1921 film directed by Joe May

Part I: The Mission of the Yogi
Part II: The Tiger of Bengal

The Indian Tomb (Das indische Grabmal) is a two-part 1921 German silent film directed by Joe May.

It is based on the 1918 novel The Indian Tomb by Thea von Harbou. It comprised two parts, Part I: The Mission of the Yogi and Part II: The Tiger of Bengal (Die Sendung des Yoghi; Der Tiger von Eschnapur). Part I received its première in Berlin on 22 October 1921, and Part II on 17 November 1921.
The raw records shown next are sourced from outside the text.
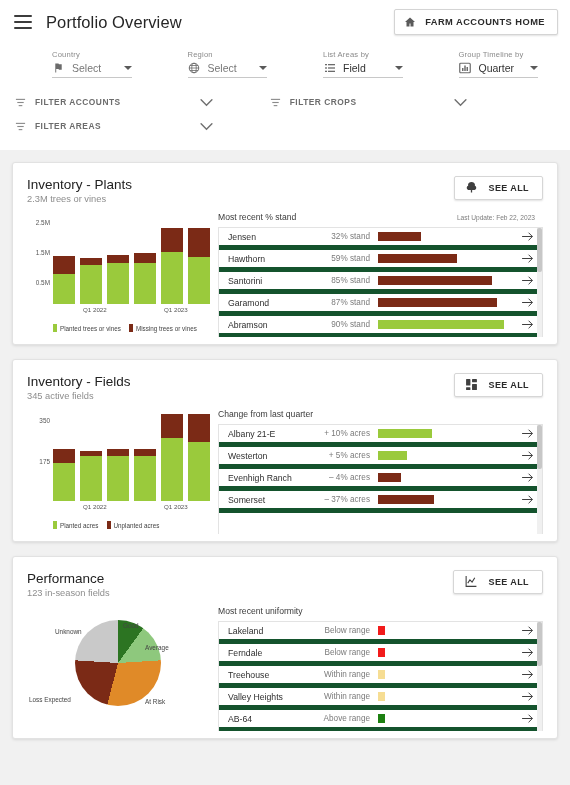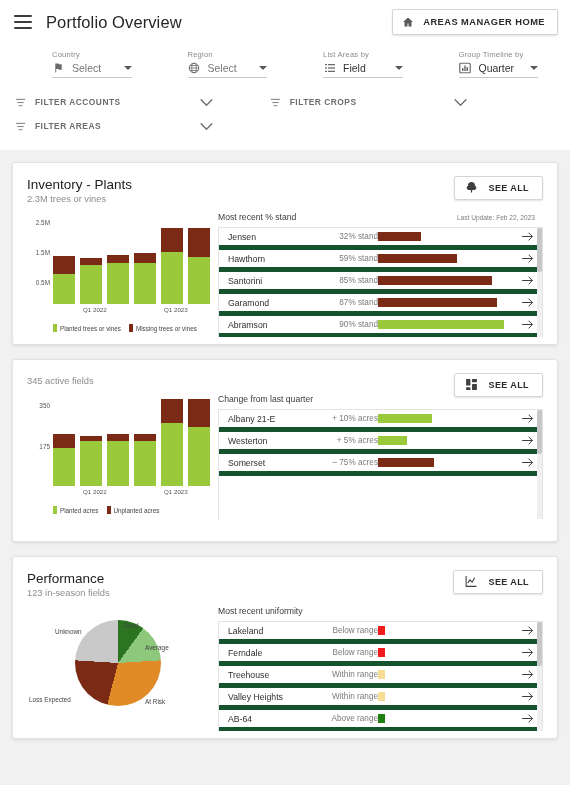--- a/index.html
+++ b/index.html
@@ -134,7 +134,7 @@
             <path fill="#5a5a5a" d="M12 3 2 12h3v9h6v-6h2v6h6v-9h3z"></path>
           </svg>
       </span>
-      <span>AREAS MANAGER HOME</span>
+      <span>FARM ACCOUNTS HOME</span>
     </div>
   </div>
 

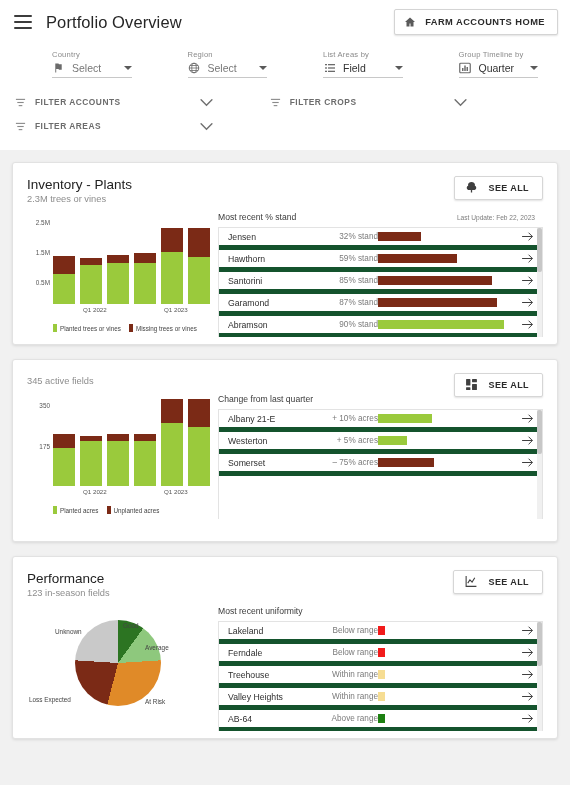--- a/index.html
+++ b/index.html
@@ -104,7 +104,7 @@
   .rows { border: 1px solid #e3e3e3; border-bottom: none; position: relative; height: 110px; overflow: hidden; }
   .row { display: flex; align-items: center; height: 22px; border-bottom: 5px solid #14532d; padding: 0 0 0 9px; cursor: pointer; }
   .row-name { font-size: 8.7px; color: #2e2e2e; width: 88px; flex: 0 0 88px; }
-  .row-val { font-size: 8.2px; color: #7a7a7a; width: 62px; flex: 0 0 62px; text-align: right; }
+  .row-val { font-size: 8.2px; color: #7a7a7a; width: 62px; flex: 0 0 62px; text-align: right; padding-right: 8px; }
   .row-barwrap { flex: 1; height: 9px; position: relative; }
   .row-bar { height: 9px; }
   .row-arrow { width: 30px; flex: 0 0 30px; display: flex; justify-content: center; }

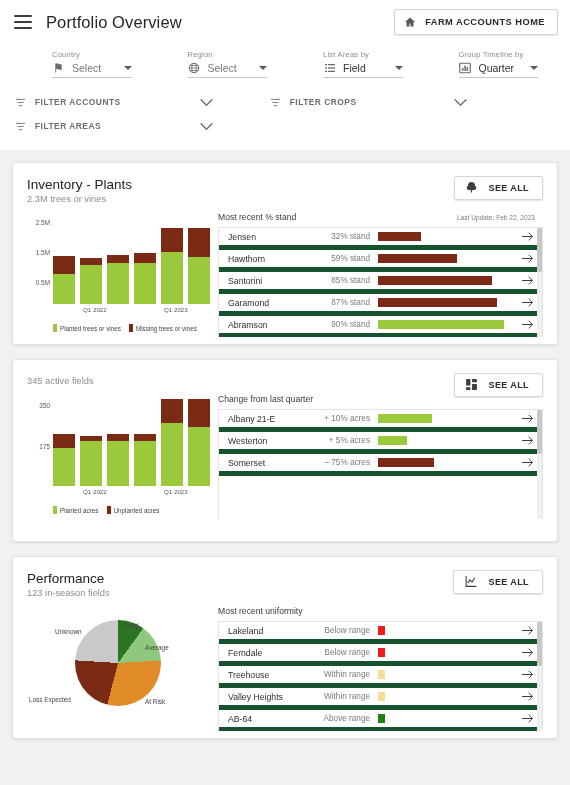--- a/index.html
+++ b/index.html
@@ -405,6 +405,7 @@
     </div>
 
     <div class="card">
+      <div class="card-title">Inventory - Fields</div>
       <div class="card-sub">345 active fields</div>
       <div class="see-all">
         <span>

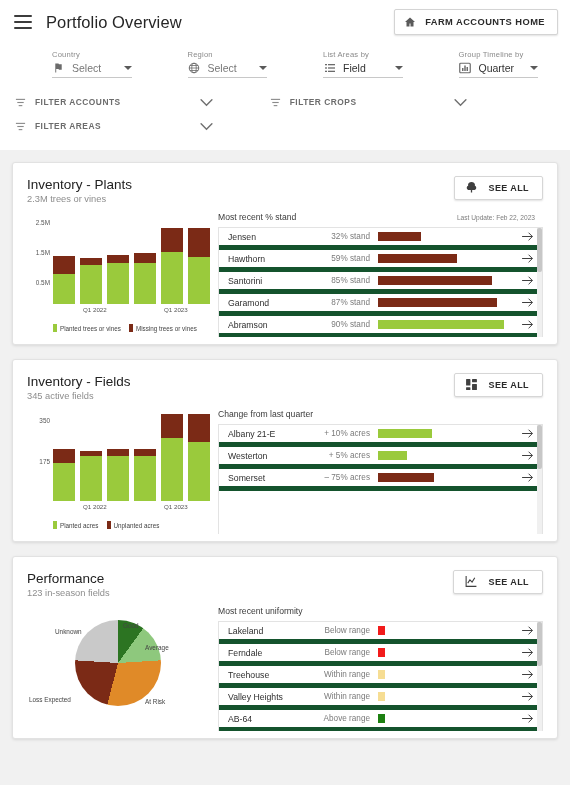--- a/index.html
+++ b/index.html
@@ -501,6 +501,18 @@
                 </span>
             </div>
             <div class="row">
+              <span class="row-name">Evenhigh Ranch</span>
+              <span class="row-val">– 4% acres</span>
+              <span class="row-barwrap">
+                  <span class="row-bar" style="display:block;width:17%;background:#7b2a16"></span>
+                </span>
+              <span class="row-arrow">
+                  <svg width="13" height="11" viewBox="0 0 24 20">
+                    <path d="M2 10h19M14 3l7 7-7 7" fill="none" stroke="#3a3a3a" stroke-width="1.8"></path>
+                  </svg>
+                </span>
+            </div>
+            <div class="row">
               <span class="row-name">Somerset</span>
               <span class="row-val">– 75% acres</span>
               <span class="row-barwrap">

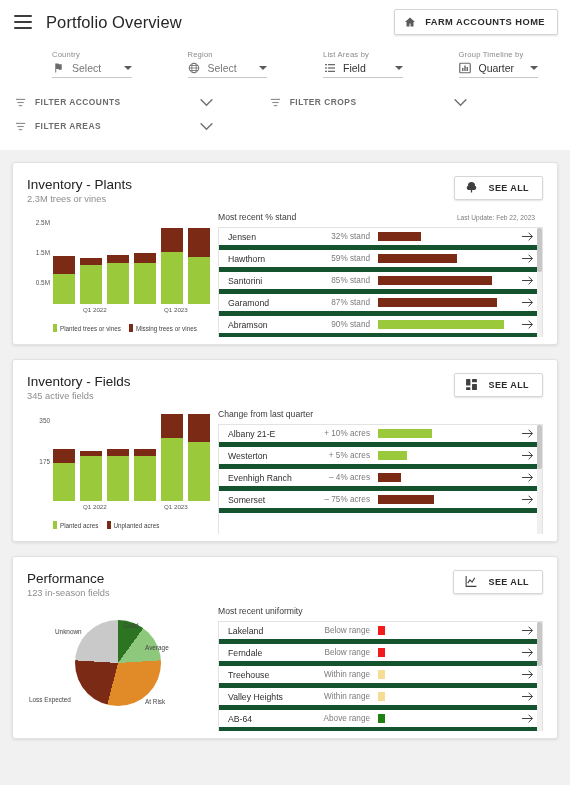--- a/index.html
+++ b/index.html
@@ -514,7 +514,7 @@
             </div>
             <div class="row">
               <span class="row-name">Somerset</span>
-              <span class="row-val">– 75% acres</span>
+              <span class="row-val">– 37% acres</span>
               <span class="row-barwrap">
                   <span class="row-bar" style="display:block;width:42%;background:#7b2a16"></span>
                 </span>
Upon its release, it was neither a critical nor commercial success and has been little seen until two recent restorations were completed, a European film restoration and a U.S. video restoration by David Shepard.

==Cast==
- Olaf Fønss – Herbert Rowland
- Mia May – Irene Amundsen, Rowland's fiancée
- Conrad Veidt – Ayan III, the Maharajah of Bengal
- Erna Morena – Princess Savitri
- Bernhard Goetzke – Ramigani 'Rami', the Yogi
- Lya De Putti – Mirrjha
- Paul Richter – MacAllan, an English officer
- Georg John – A penitent
- Louis Brody – Black servant
- Max Adalbert – (uncredited)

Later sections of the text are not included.